Copy out the listing that follows, exactly, without its pictures.

=====

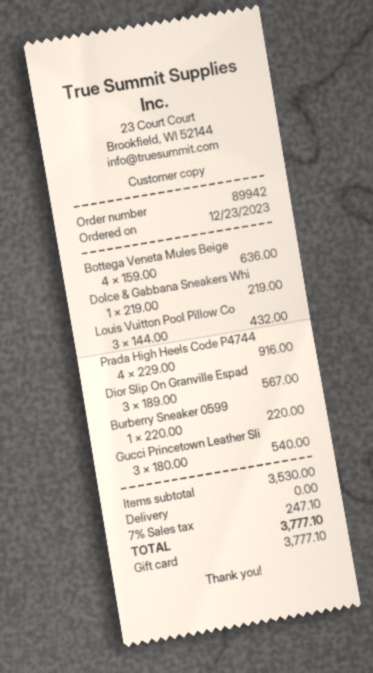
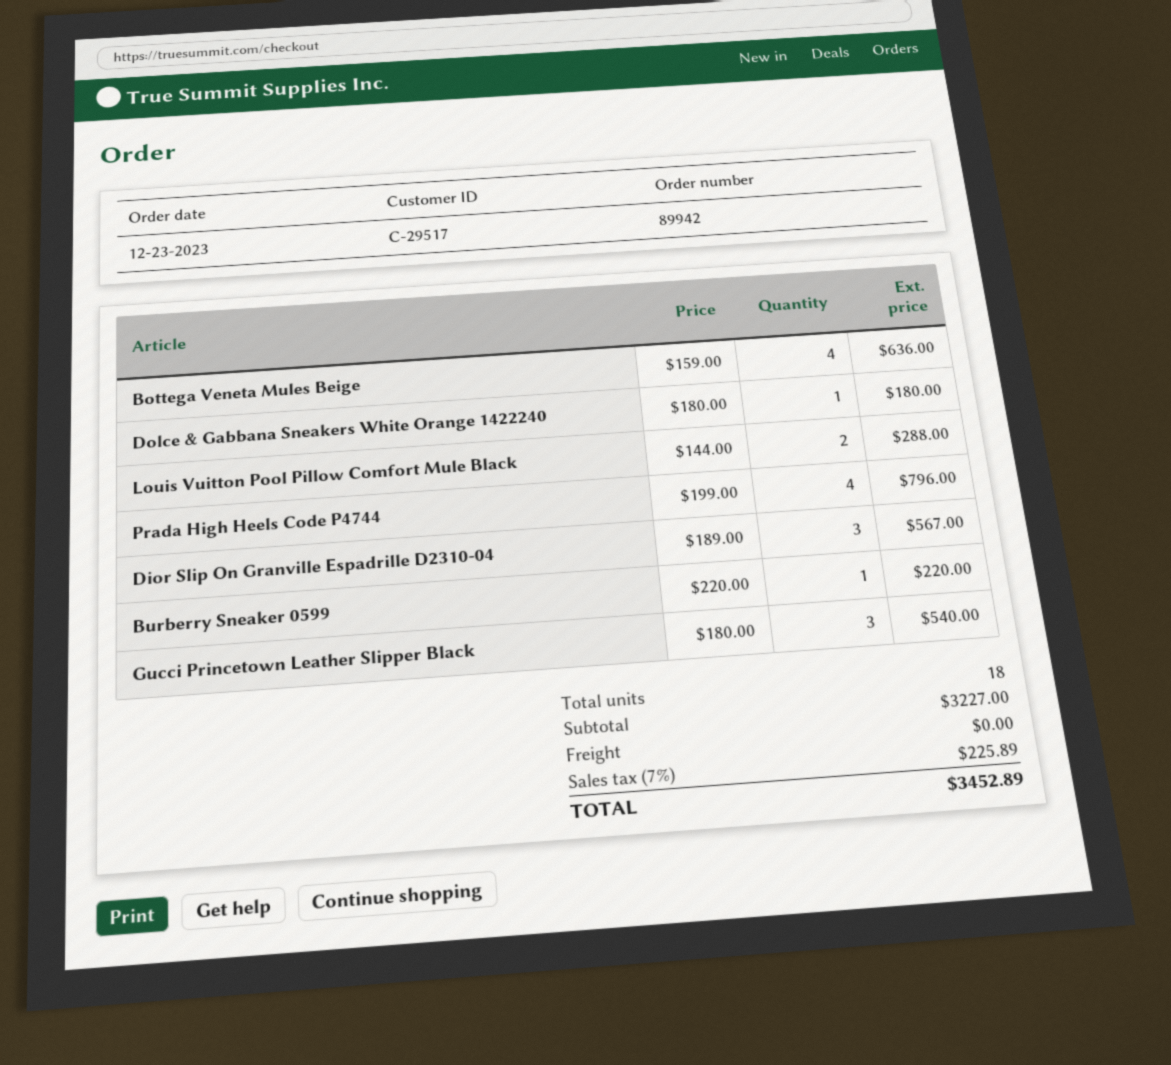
Dolce & Gabbana Sneakers Whi: 1 x 219.00 = 219.00 -> 1 x 180.00 = 180.00
Louis Vuitton Pool Pillow Co: 3 x 144.00 = 432.00 -> 2 x 144.00 = 288.00
Prada High Heels Code P4744: 4 x 229.00 = 916.00 -> 4 x 199.00 = 796.00
subtotal: 3530.00 -> 3227.00
tax: 7% = 247.10 -> 7% = 225.89
total: 3777.10 -> 3452.89

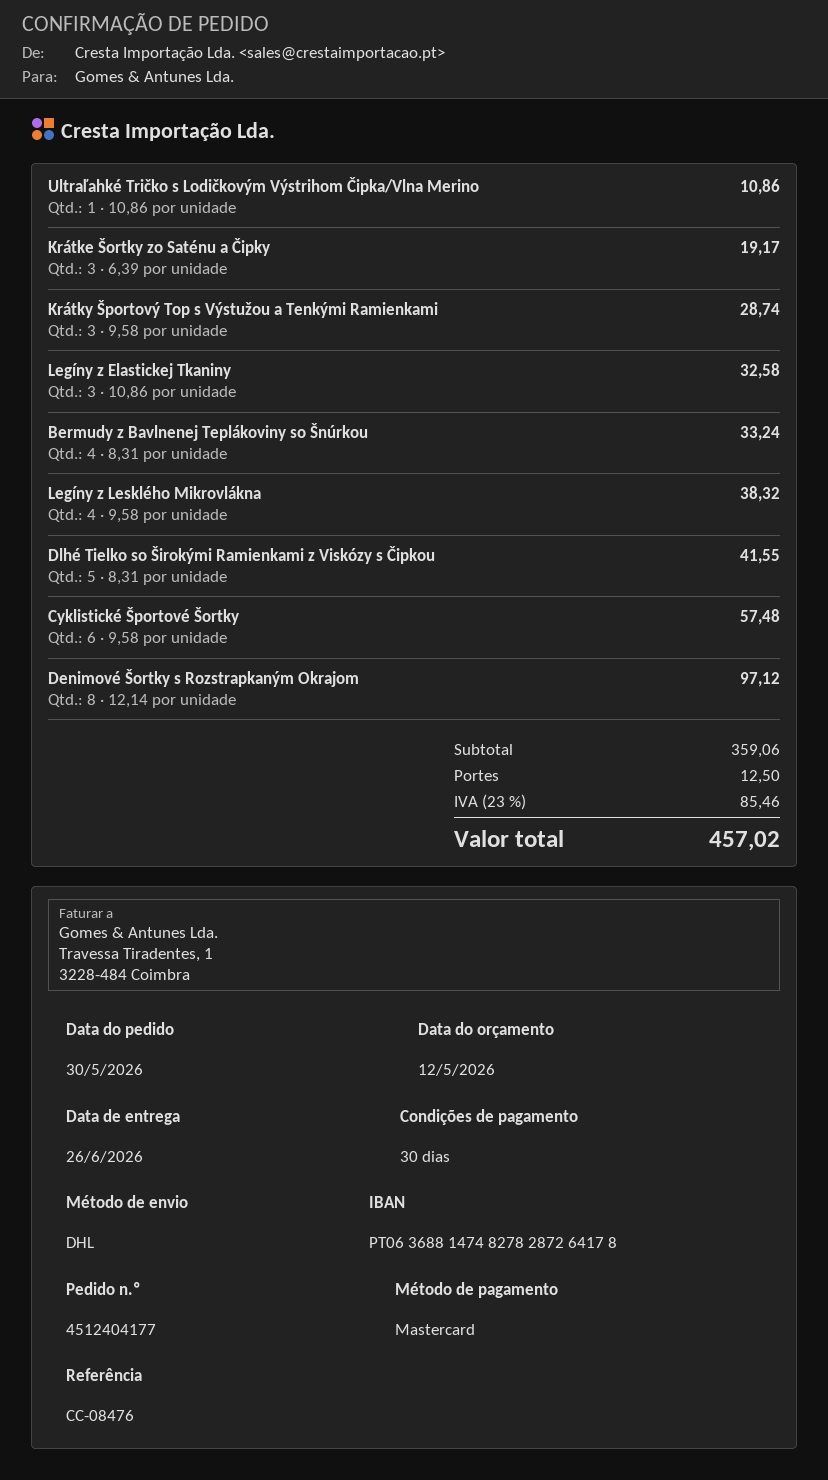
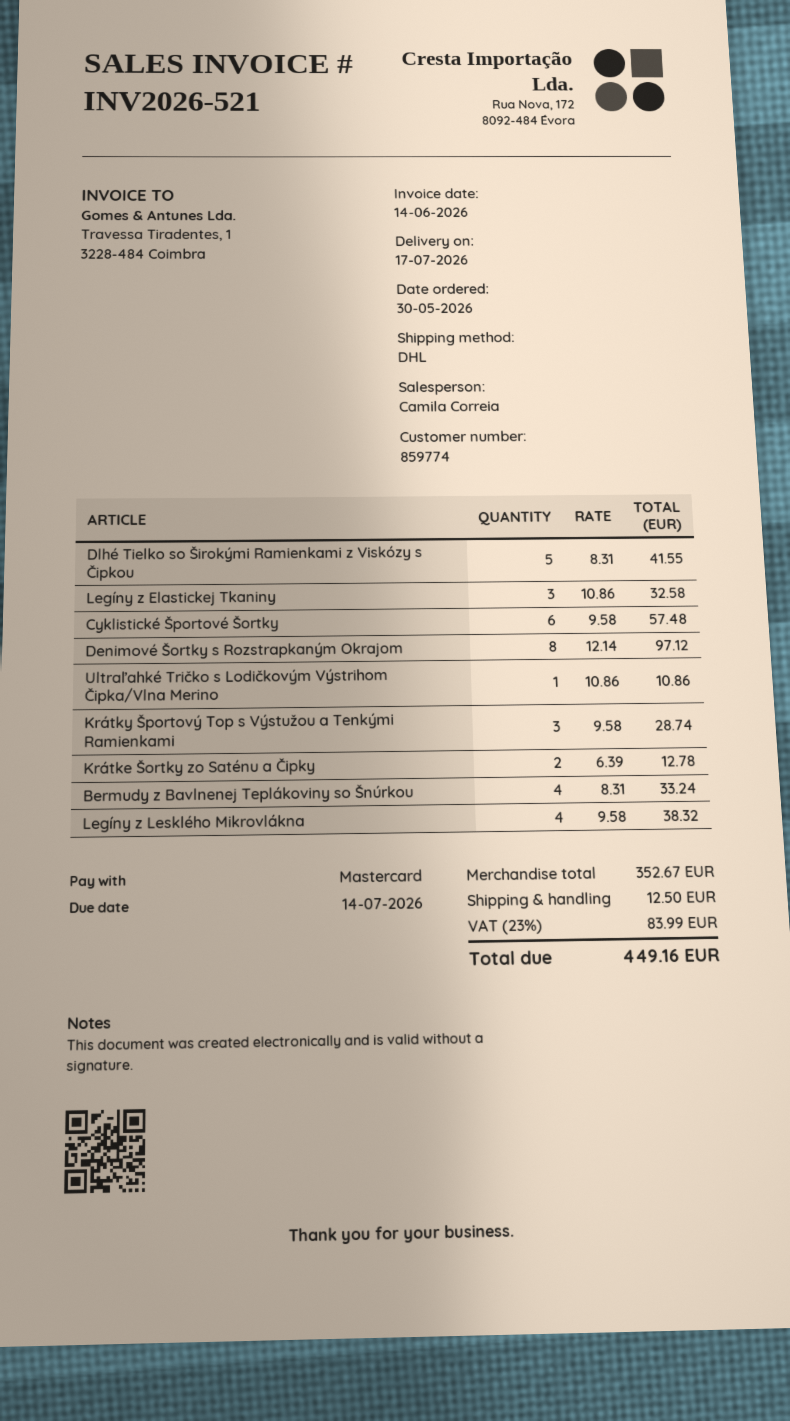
delivery date: 2026-06-26 -> 2026-07-17
Krátke Šortky zo Saténu a Čipky: 3 x 6.39 = 19.17 -> 2 x 6.39 = 12.78
subtotal: 359.06 -> 352.67
tax: 23% = 85.46 -> 23% = 83.99
total: 457.02 -> 449.16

=====

Response to the task ::
Dolce & Gabbana Sneakers Whi: 1 x 219.00 = 219.00 -> 1 x 180.00 = 180.00
Louis Vuitton Pool Pillow Co: 3 x 144.00 = 432.00 -> 2 x 144.00 = 288.00
Prada High Heels Code P4744: 4 x 229.00 = 916.00 -> 4 x 199.00 = 796.00
subtotal: 3530.00 -> 3227.00
tax: 7% = 247.10 -> 7% = 225.89
total: 3777.10 -> 3452.89

delivery date: 2026-06-26 -> 2026-07-17
Krátke Šortky zo Saténu a Čipky: 3 x 6.39 = 19.17 -> 2 x 6.39 = 12.78
subtotal: 359.06 -> 352.67
tax: 23% = 85.46 -> 23% = 83.99
total: 457.02 -> 449.16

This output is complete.